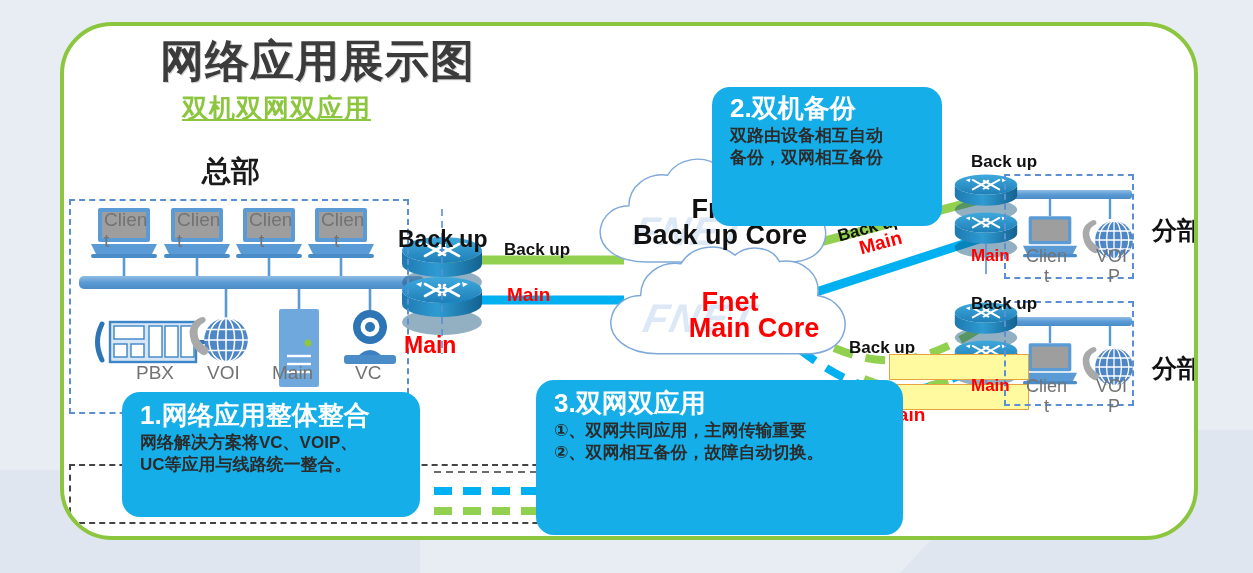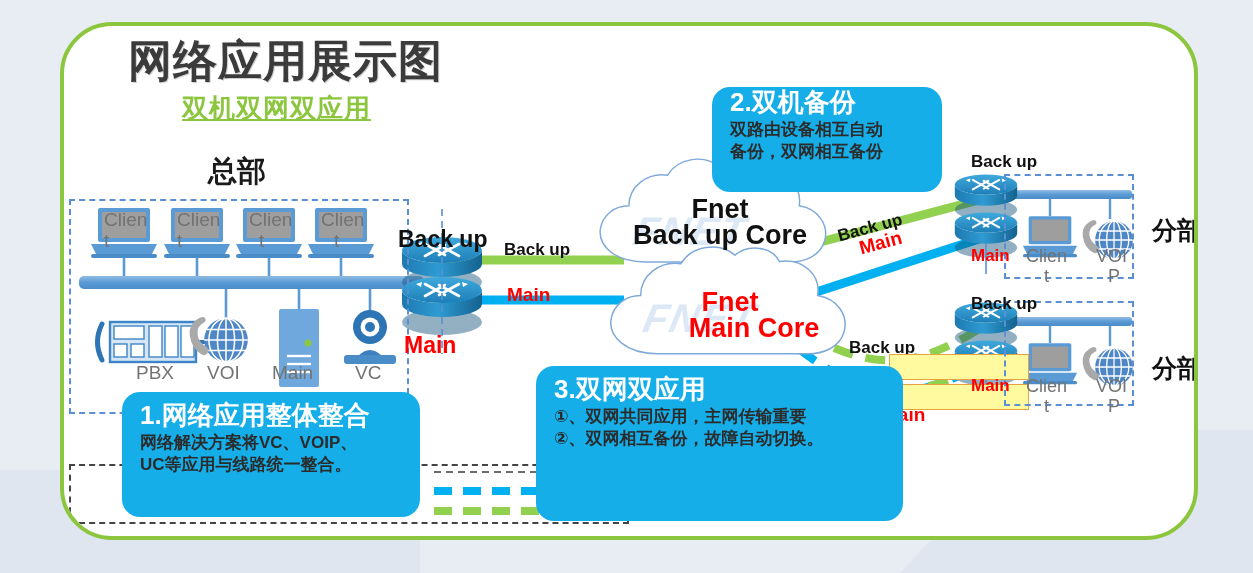--- a/index.html
+++ b/index.html
@@ -22,7 +22,7 @@
   svg.layer{position:absolute;left:0;top:0;width:1253px;height:573px;pointer-events:none;}
 
   .title{
-    position:absolute;left:124px;top:28px;
+    position:absolute;left:156px;top:28px;
     font-size:44px;font-weight:bold;color:#3b3b3b;letter-spacing:1px;
     text-shadow:1px 1px 0 #cfcfcf;
   }

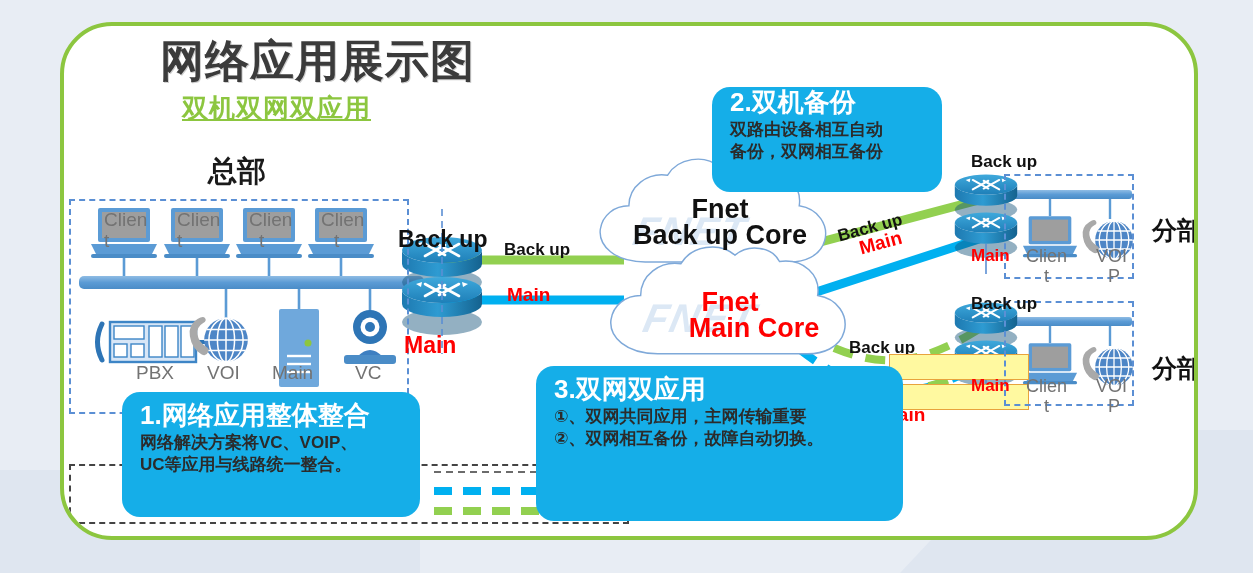--- a/index.html
+++ b/index.html
@@ -331,7 +331,7 @@
       <div class="c-body">UC等应用与线路统一整合。</div>
     </div>
 
-    <div class="callout" style="left:708px;top:83px;width:230px;height:105px;padding-top:0;">
+    <div class="callout" style="left:708px;top:83px;width:230px;height:139px;padding-top:6px;">
       <div class="c-title">2.双机备份</div>
       <div class="c-body">双路由设备相互自动</div>
       <div class="c-body">备份，双网相互备份</div>

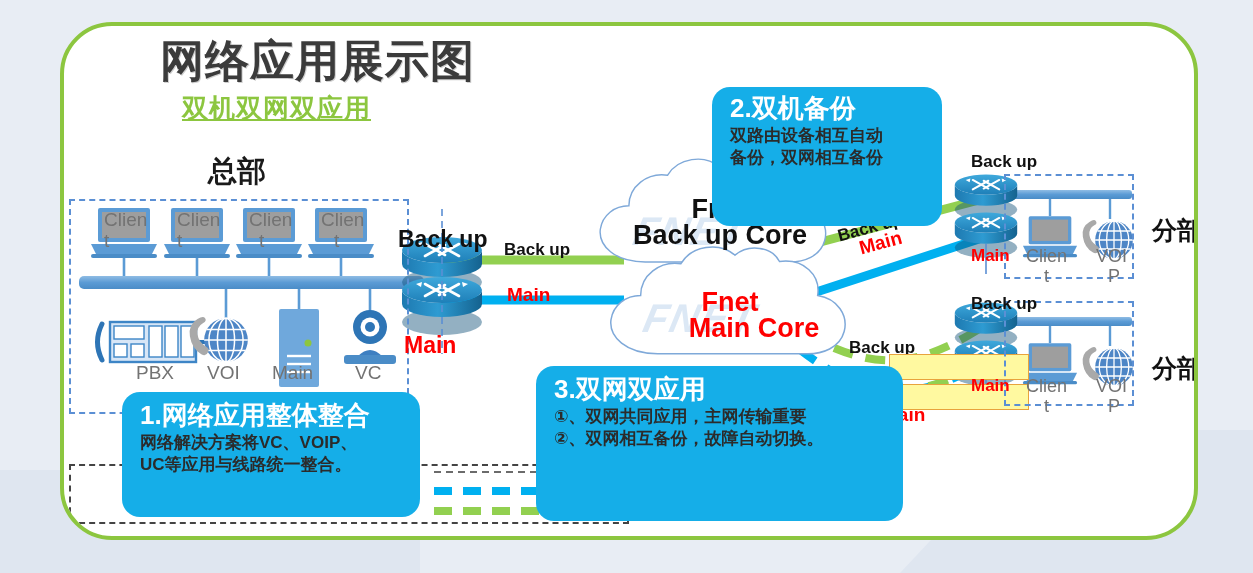--- a/index.html
+++ b/index.html
@@ -31,7 +31,7 @@
     font-size:26px;font-weight:bold;color:#8CC63F;letter-spacing:1px;text-decoration:underline;
   }
   .hq-title{
-    position:absolute;left:204px;top:148px;
+    position:absolute;left:198px;top:148px;
     font-size:29px;font-weight:bold;color:#1a1a1a;
   }
   .branch-title{

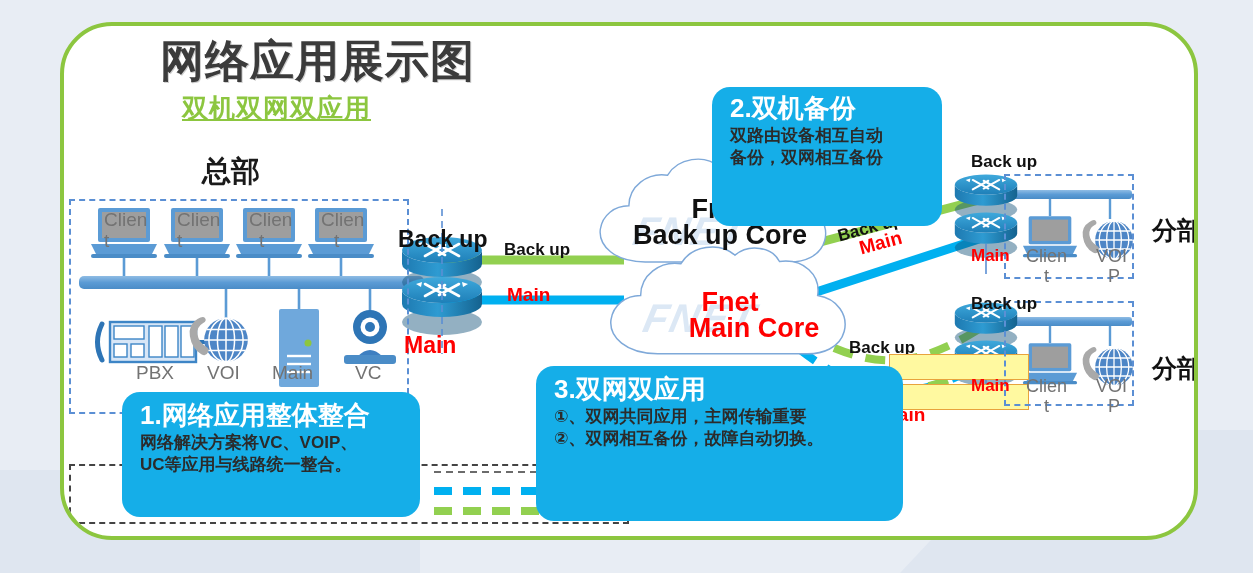--- a/index.html
+++ b/index.html
@@ -337,7 +337,7 @@
       <div class="c-body">备份，双网相互备份</div>
     </div>
 
-    <div class="callout" style="left:532px;top:362px;width:367px;height:155px;">
+    <div class="callout" style="left:532px;top:376px;width:367px;height:155px;">
       <div class="c-title">3.双网双应用</div>
       <div class="c-body">①、双网共同应用，主网传输重要</div>
       <div class="c-body">②、双网相互备份，故障自动切换。</div>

####################

An exact transcription of the data above is needed, without the pictures.

> EXERCISE ANSWER:
--- a/index.html
+++ b/index.html
@@ -22,7 +22,7 @@
   svg.layer{position:absolute;left:0;top:0;width:1253px;height:573px;pointer-events:none;}
 
   .title{
-    position:absolute;left:124px;top:28px;
+    position:absolute;left:156px;top:28px;
     font-size:44px;font-weight:bold;color:#3b3b3b;letter-spacing:1px;
     text-shadow:1px 1px 0 #cfcfcf;
   }

--- a/index.html
+++ b/index.html
@@ -331,7 +331,7 @@
       <div class="c-body">UC等应用与线路统一整合。</div>
     </div>
 
-    <div class="callout" style="left:708px;top:83px;width:230px;height:105px;padding-top:0;">
+    <div class="callout" style="left:708px;top:83px;width:230px;height:139px;padding-top:6px;">
       <div class="c-title">2.双机备份</div>
       <div class="c-body">双路由设备相互自动</div>
       <div class="c-body">备份，双网相互备份</div>

--- a/index.html
+++ b/index.html
@@ -31,7 +31,7 @@
     font-size:26px;font-weight:bold;color:#8CC63F;letter-spacing:1px;text-decoration:underline;
   }
   .hq-title{
-    position:absolute;left:204px;top:148px;
+    position:absolute;left:198px;top:148px;
     font-size:29px;font-weight:bold;color:#1a1a1a;
   }
   .branch-title{

--- a/index.html
+++ b/index.html
@@ -337,7 +337,7 @@
       <div class="c-body">备份，双网相互备份</div>
     </div>
 
-    <div class="callout" style="left:532px;top:362px;width:367px;height:155px;">
+    <div class="callout" style="left:532px;top:376px;width:367px;height:155px;">
       <div class="c-title">3.双网双应用</div>
       <div class="c-body">①、双网共同应用，主网传输重要</div>
       <div class="c-body">②、双网相互备份，故障自动切换。</div>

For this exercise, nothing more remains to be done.